→ Aim of the task: Every entry below should be repeated exactly; the pictures should not.

→ Data provided:
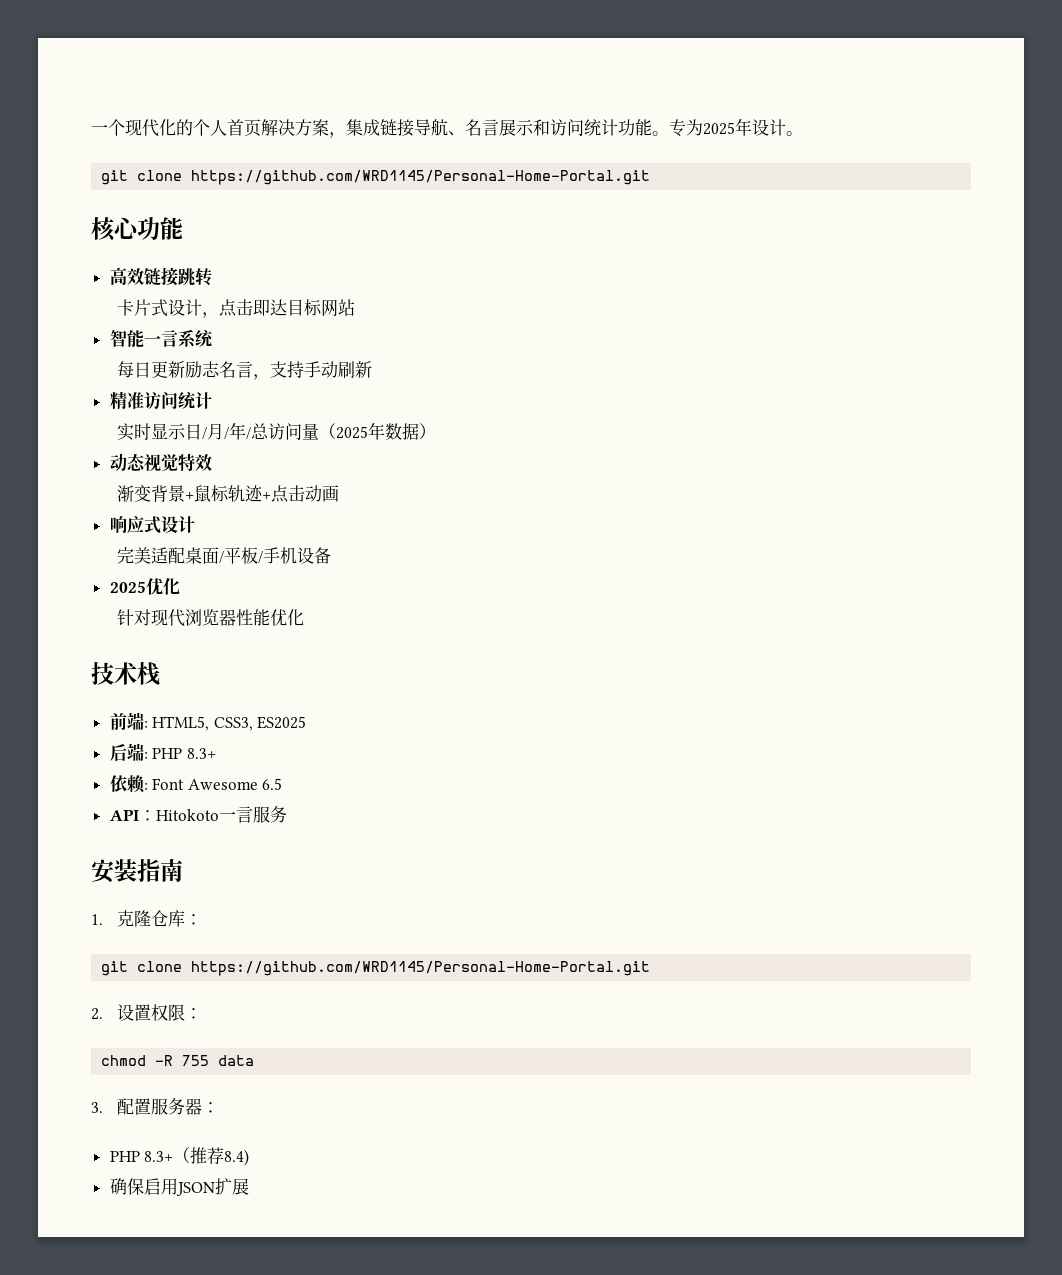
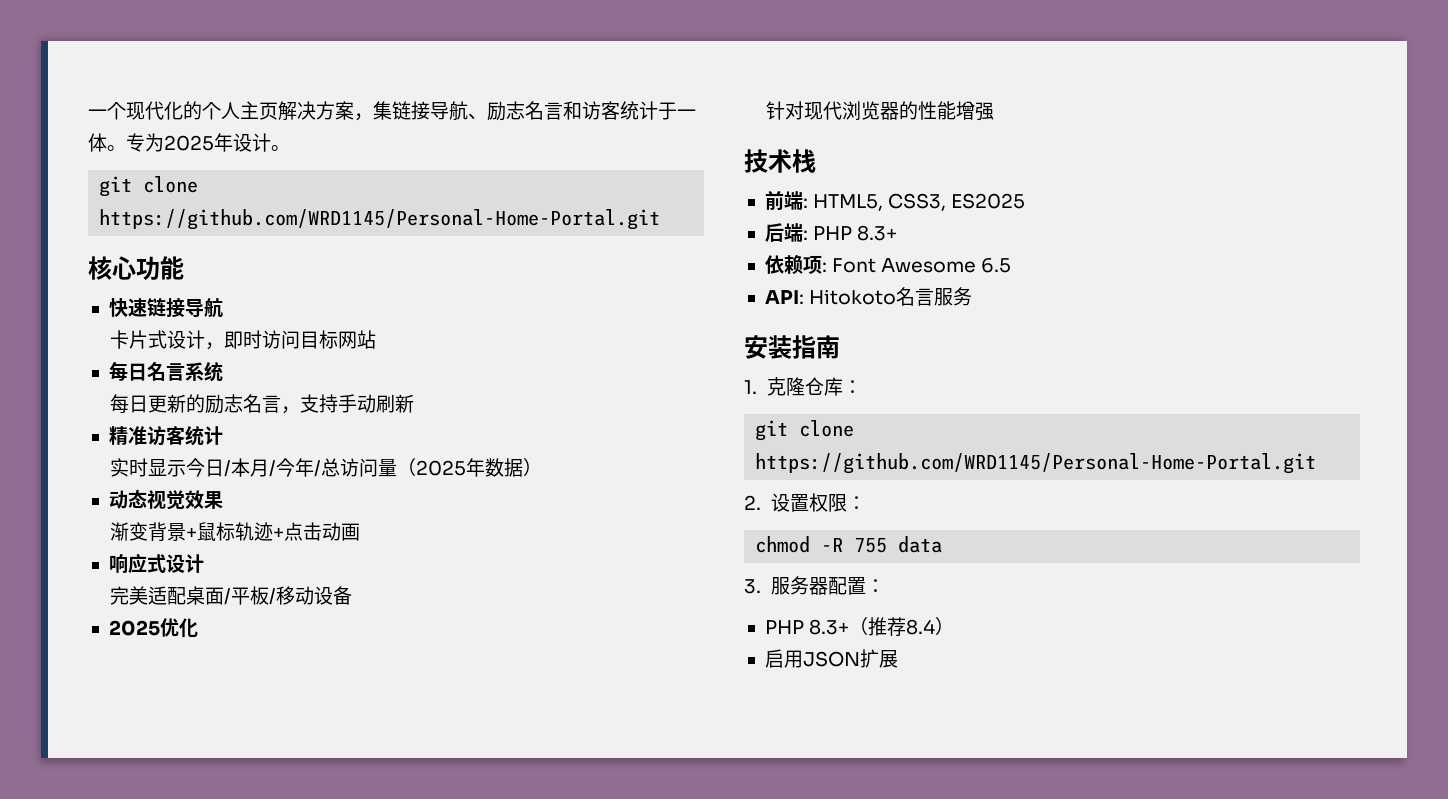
- 一个现代化的个人首页解决方案，集成链接导航、名言展示和访问统计功能。
+ 一个现代化的个人主页解决方案，集链接导航、励志名言和访客统计于一体。
- 高效链接跳转
+ 快速链接导航
- 卡片式设计，点击即达目标网站
+ 卡片式设计，即时访问目标网站
- 智能一言系统
+ 每日名言系统
- 每日更新励志名言，支持手动刷新
+ 每日更新的励志名言，支持手动刷新
- 精准访问统计
+ 精准访客统计
- 实时显示日/月/年/总访问量（2025年数据）
+ 实时显示今日/本月/今年/总访问量（2025年数据）
- 动态视觉特效
+ 动态视觉效果
- 完美适配桌面/平板/手机设备
+ 完美适配桌面/平板/移动设备
- 针对现代浏览器性能优化
+ 针对现代浏览器的性能增强
- 依赖: Font Awesome 6.5
+ 依赖项: Font Awesome 6.5
- API：Hitokoto一言服务
+ API: Hitokoto名言服务
- 3.配置服务器：
+ 3.服务器配置：
- PHP 8.3+（推荐8.4)
- 确保启用JSON扩展
+ PHP 8.3+（推荐8.4）
+ 启用JSON扩展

→ Result below:
- 一个现代化的个人首页解决方案，集成链接导航、名言展示和访问统计功能。
+ 一个现代化的个人主页解决方案，集链接导航、励志名言和访客统计于一体。
- 高效链接跳转
+ 快速链接导航
- 卡片式设计，点击即达目标网站
+ 卡片式设计，即时访问目标网站
- 智能一言系统
+ 每日名言系统
- 每日更新励志名言，支持手动刷新
+ 每日更新的励志名言，支持手动刷新
- 精准访问统计
+ 精准访客统计
- 实时显示日/月/年/总访问量（2025年数据）
+ 实时显示今日/本月/今年/总访问量（2025年数据）
- 动态视觉特效
+ 动态视觉效果
- 完美适配桌面/平板/手机设备
+ 完美适配桌面/平板/移动设备
- 针对现代浏览器性能优化
+ 针对现代浏览器的性能增强
- 依赖: Font Awesome 6.5
+ 依赖项: Font Awesome 6.5
- API：Hitokoto一言服务
+ API: Hitokoto名言服务
- 3.配置服务器：
+ 3.服务器配置：
- PHP 8.3+（推荐8.4)
- 确保启用JSON扩展
+ PHP 8.3+（推荐8.4）
+ 启用JSON扩展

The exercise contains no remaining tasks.